DEMONSTRATION OF TECHNICAL PROFICIENCY: no

ACCEPTANCE OF RESULTS:
- Acceptance criteria met for negative control: yes
- Acceptance criteria met for positive control: yes
- Range of historical values if different from the ones specified in the test guideline: not applicable

Applicant's summary and conclusion

Interpretation of results:

GHS criteria not met

Conclusions:

In this in vitro eye corrosive and severe irritant study, using the Isolated Chicken Eye model, no ocular corrosion or severe irritation potential was observed. The overall ICE score was 3xI.

Executive summary:

A study according OECD TG 438 was performed to evaluate the potential ocular corrosivity and irritancy of the test item by its ability to induce toxicity in enucleated chicken eyes. This test identifies chemicals either inducing "serious eye damage", or not requiring classification for eye irritation or serious eye damage according to the GHS. The test item was applied in a single dose (30 mg/eye) onto the cornea of isolated chicken eyes and rinsed after 10 seconds with saline. Tested corneas were evaluated pre-treatment and at approximately 30, 75, 120, 180, and 240 minutes after the post-treatment rinse. The endpoints evaluated were corneal opacity, swelling, fluorescein retention, and morphological effects. All of the endpoints, with the exception of fluorescein retention (which was determined only at pre-treatment and 30 minutes after test substance exposure) were determined at each of the above time points.

The test item and Imidazole (positive control) were ground before use in the study. Test item and positive control were applied in an amount of 30 mg/eye by powdering the entire surface of the cornea attempting to cover the cornea surface uniformly with the test substance or positive control. Three test item treated eyes and three positive control eyes were used in this study.

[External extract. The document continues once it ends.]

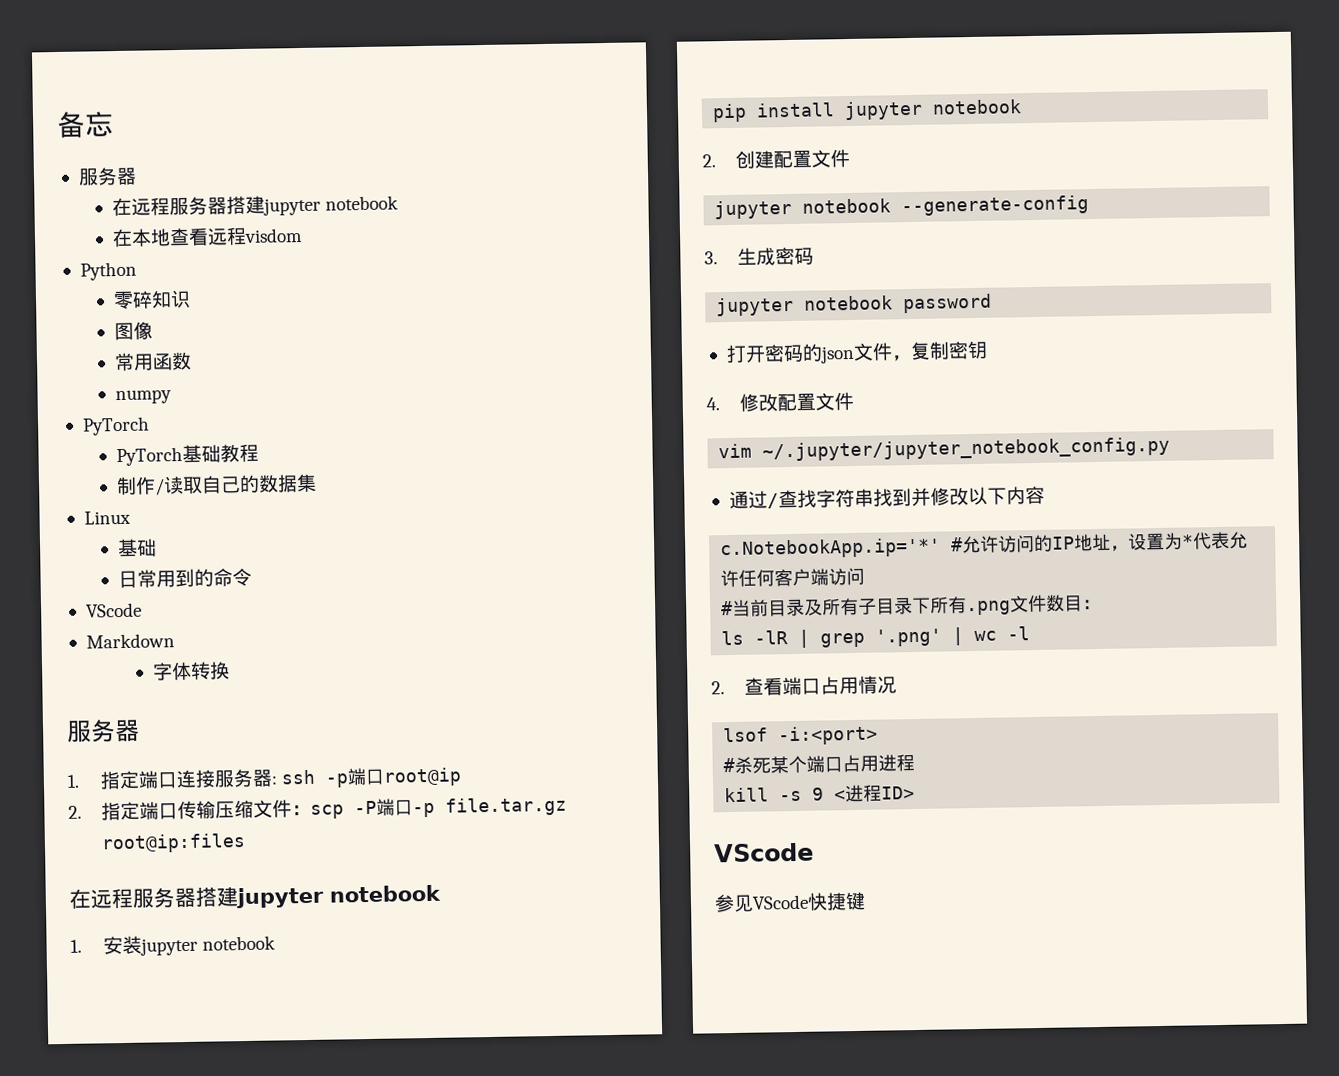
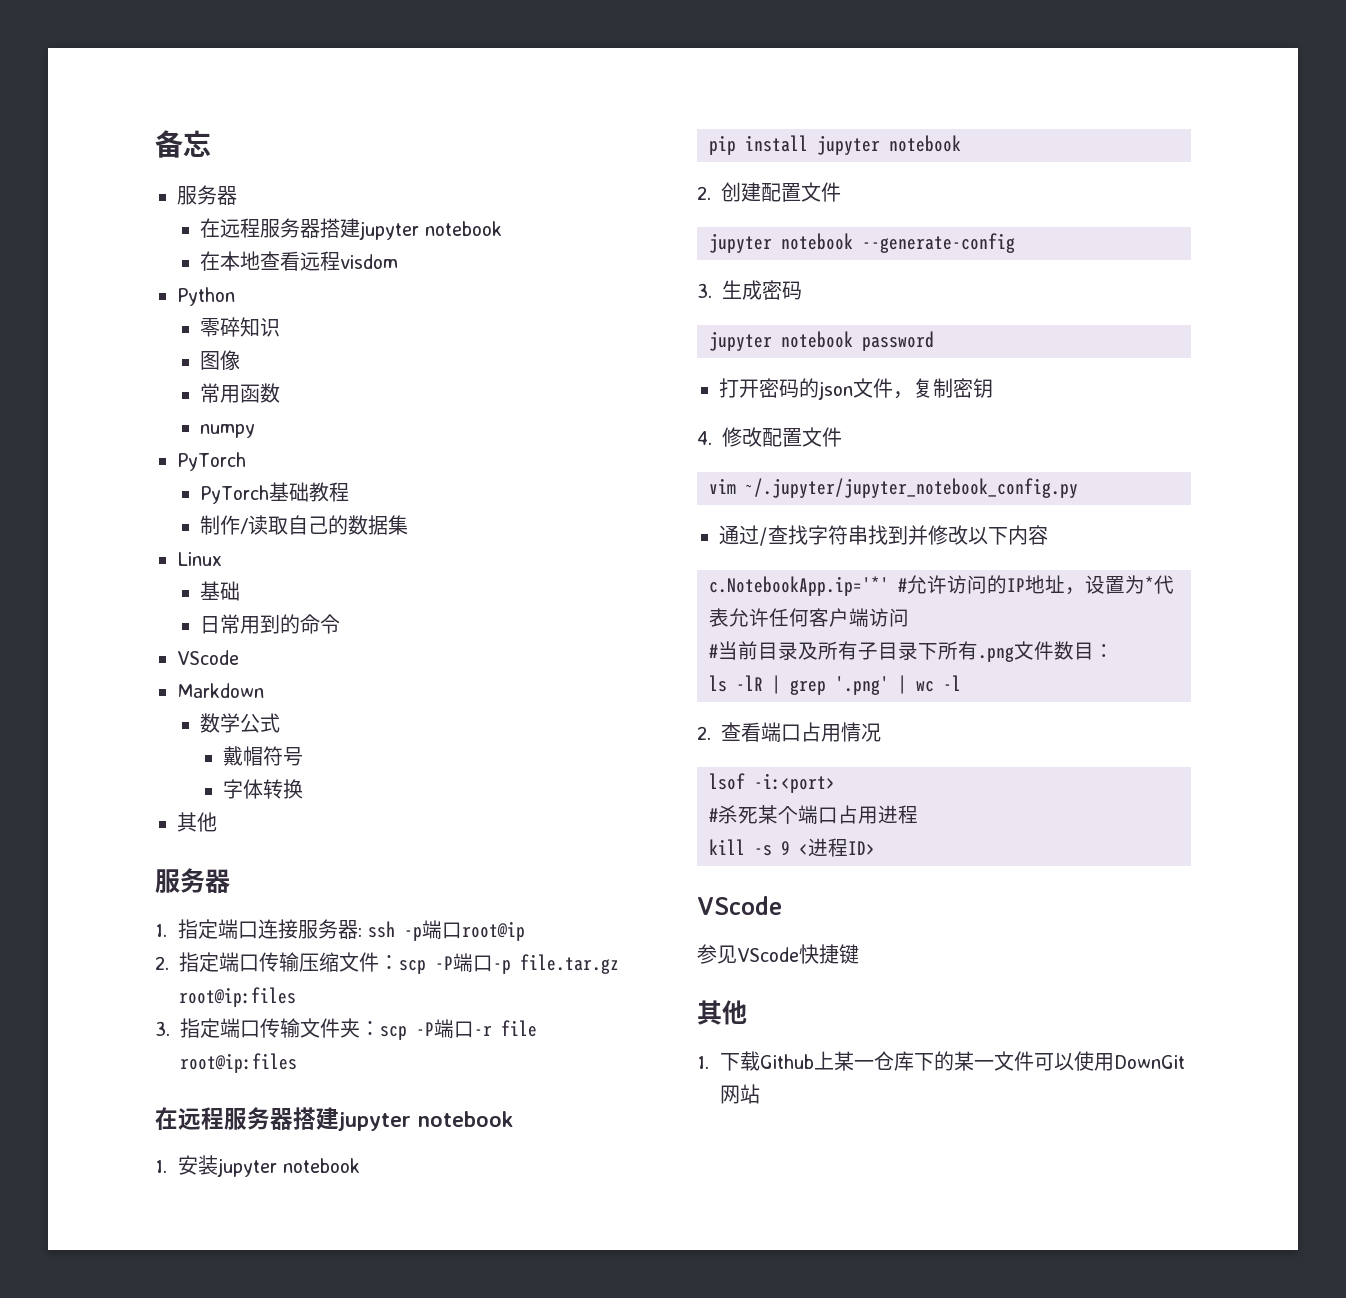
(175, 641) none -> [199,713,280,733] [222,746,303,766] // 数学公式 // 戴帽符号
(231, 670) none -> [177,812,217,832] // 其他
(247, 843) none -> [155,1018,537,1040] [180,1053,297,1073] // 3.指定端口传输文件夹：scp -P端口-r file root@ip:files
(866, 901) none -> [697,1000,747,1025] [697,1051,1185,1071] [719,1084,760,1104] // 其他 // 1.下载Github上某一仓库下的某一文件可以使用DownGit网站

One negative control eye was treated with 30μL saline solution.

After an exposure period of 10 seconds from the end of the application the cornea surface was rinsed thoroughly with approximately 20 mL saline solution at ambient temperature and this procedure was repeated for each eye.

In this ICET, the test item did not cause ocular corrosion or severe irritation in the enucleated chicken eyes. The overall ICE class was 3xI.

Positive and negative controls showed the expected results. The experiment was considered to be valid.